From the line below that contains "Drive Medical Heel" to the line that contains "shipping: none -> 17.00", repeat every line exactly, both ends included, and nothing else.

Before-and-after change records
= Beginning of Section =
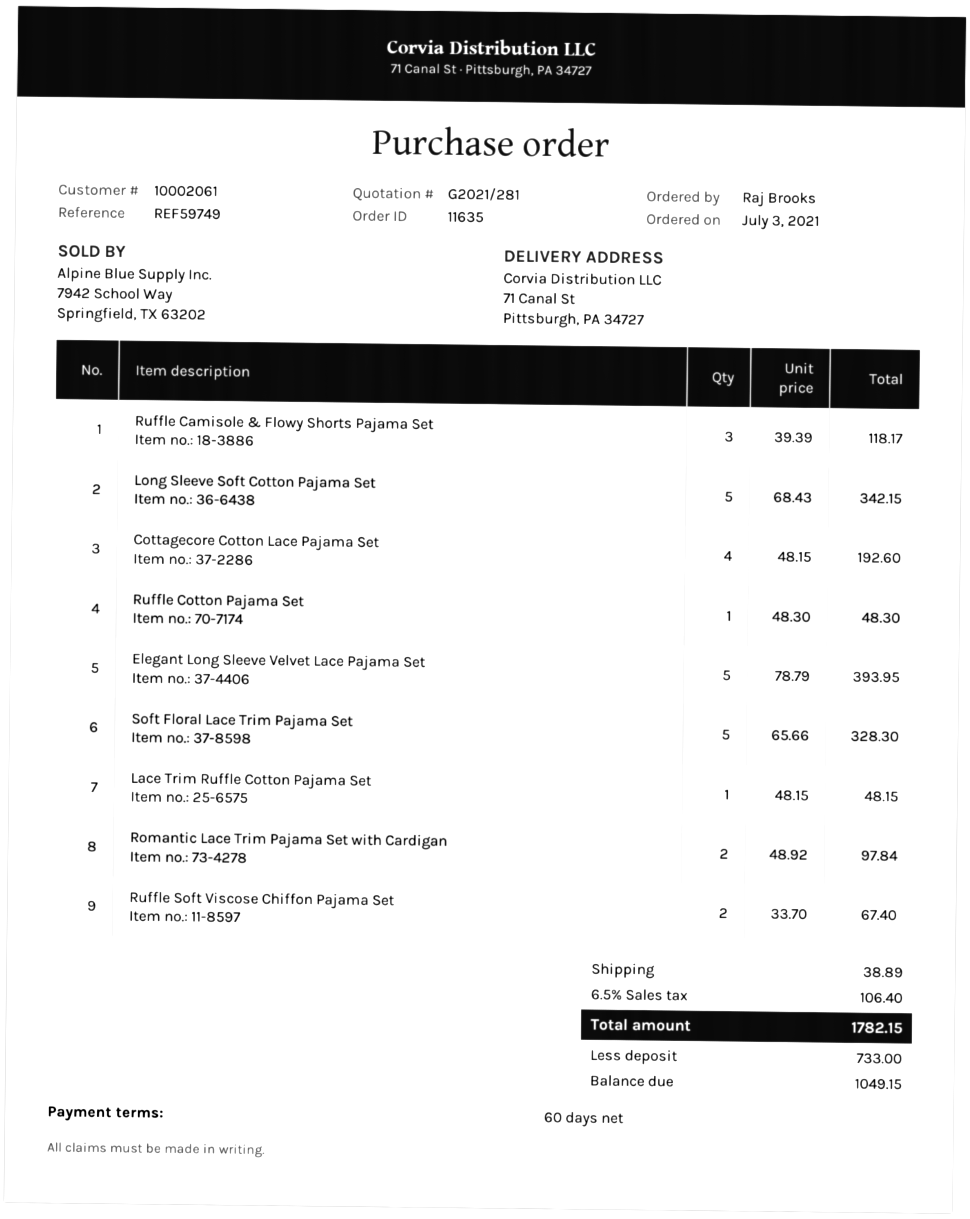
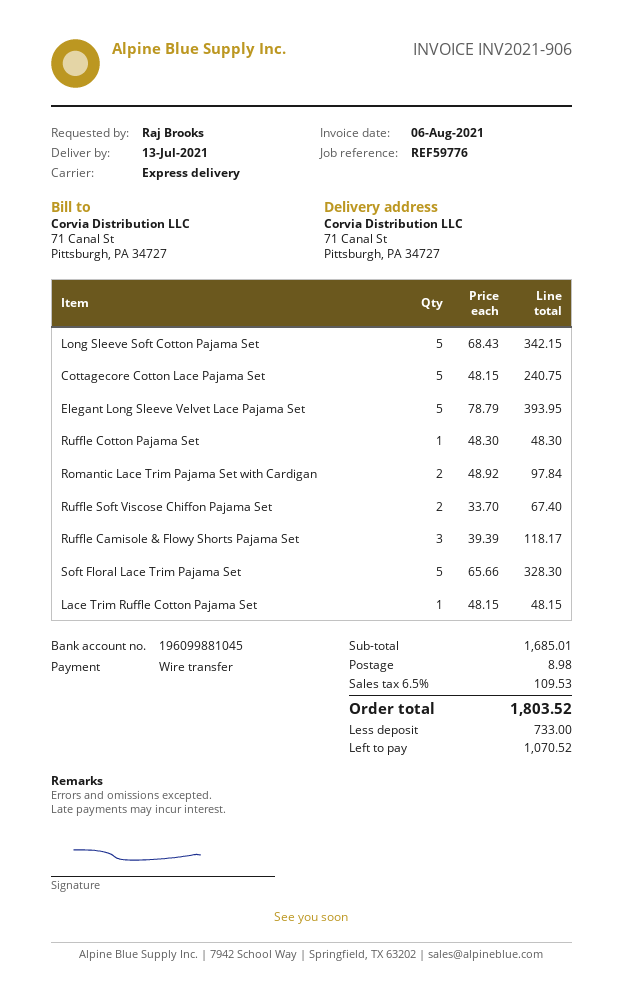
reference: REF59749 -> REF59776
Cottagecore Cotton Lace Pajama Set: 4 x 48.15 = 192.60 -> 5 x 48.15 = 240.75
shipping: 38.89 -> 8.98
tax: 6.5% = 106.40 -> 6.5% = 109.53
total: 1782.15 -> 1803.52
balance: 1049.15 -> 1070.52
= End of Section =
= Beginning of Section =
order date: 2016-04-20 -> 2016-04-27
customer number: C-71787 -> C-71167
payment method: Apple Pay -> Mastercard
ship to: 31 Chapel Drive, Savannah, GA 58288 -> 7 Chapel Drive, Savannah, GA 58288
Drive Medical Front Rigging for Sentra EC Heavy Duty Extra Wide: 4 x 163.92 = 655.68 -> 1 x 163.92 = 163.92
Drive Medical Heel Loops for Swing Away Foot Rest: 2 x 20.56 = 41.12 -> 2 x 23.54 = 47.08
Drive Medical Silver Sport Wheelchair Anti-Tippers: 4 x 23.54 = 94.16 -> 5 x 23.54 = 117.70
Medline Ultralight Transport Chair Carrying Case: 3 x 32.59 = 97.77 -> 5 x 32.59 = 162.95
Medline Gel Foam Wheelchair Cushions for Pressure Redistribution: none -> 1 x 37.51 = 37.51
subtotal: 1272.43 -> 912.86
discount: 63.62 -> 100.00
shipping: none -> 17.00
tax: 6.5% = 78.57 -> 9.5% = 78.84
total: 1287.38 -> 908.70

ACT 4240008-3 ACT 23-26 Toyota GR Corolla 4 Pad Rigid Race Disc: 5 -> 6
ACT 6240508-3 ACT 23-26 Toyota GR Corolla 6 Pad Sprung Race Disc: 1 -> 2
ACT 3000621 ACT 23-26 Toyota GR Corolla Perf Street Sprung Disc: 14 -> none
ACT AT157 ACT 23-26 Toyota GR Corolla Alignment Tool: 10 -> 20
= End of Section =
= Beginning of Section =
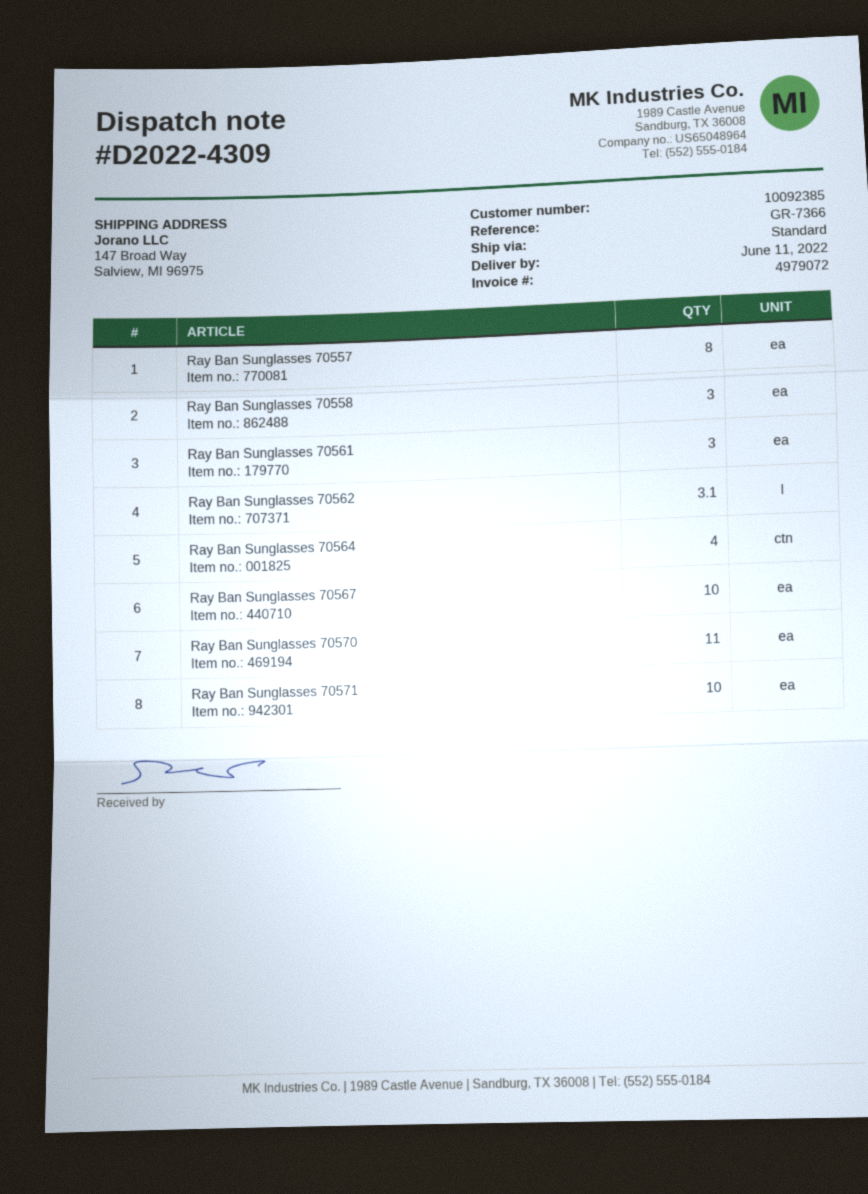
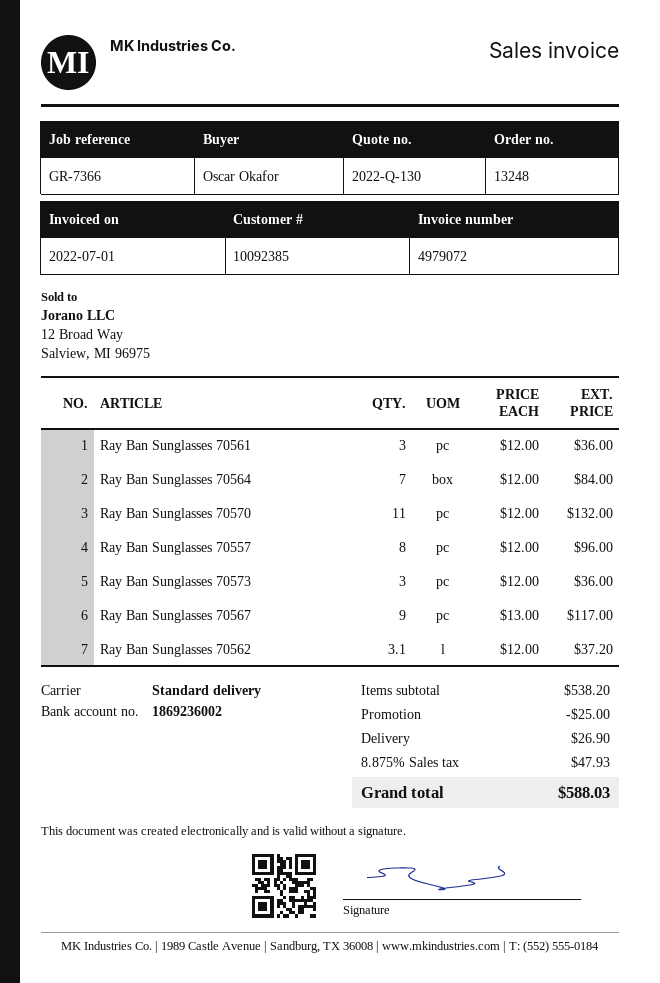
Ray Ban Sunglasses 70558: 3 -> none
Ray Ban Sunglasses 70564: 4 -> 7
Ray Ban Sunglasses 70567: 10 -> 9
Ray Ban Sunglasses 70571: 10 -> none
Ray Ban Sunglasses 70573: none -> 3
= End of Section =
EXERCISE SOLUTION —
Drive Medical Heel Loops for Swing Away Foot Rest: 2 x 20.56 = 41.12 -> 2 x 23.54 = 47.08
Drive Medical Silver Sport Wheelchair Anti-Tippers: 4 x 23.54 = 94.16 -> 5 x 23.54 = 117.70
Medline Ultralight Transport Chair Carrying Case: 3 x 32.59 = 97.77 -> 5 x 32.59 = 162.95
Medline Gel Foam Wheelchair Cushions for Pressure Redistribution: none -> 1 x 37.51 = 37.51
subtotal: 1272.43 -> 912.86
discount: 63.62 -> 100.00
shipping: none -> 17.00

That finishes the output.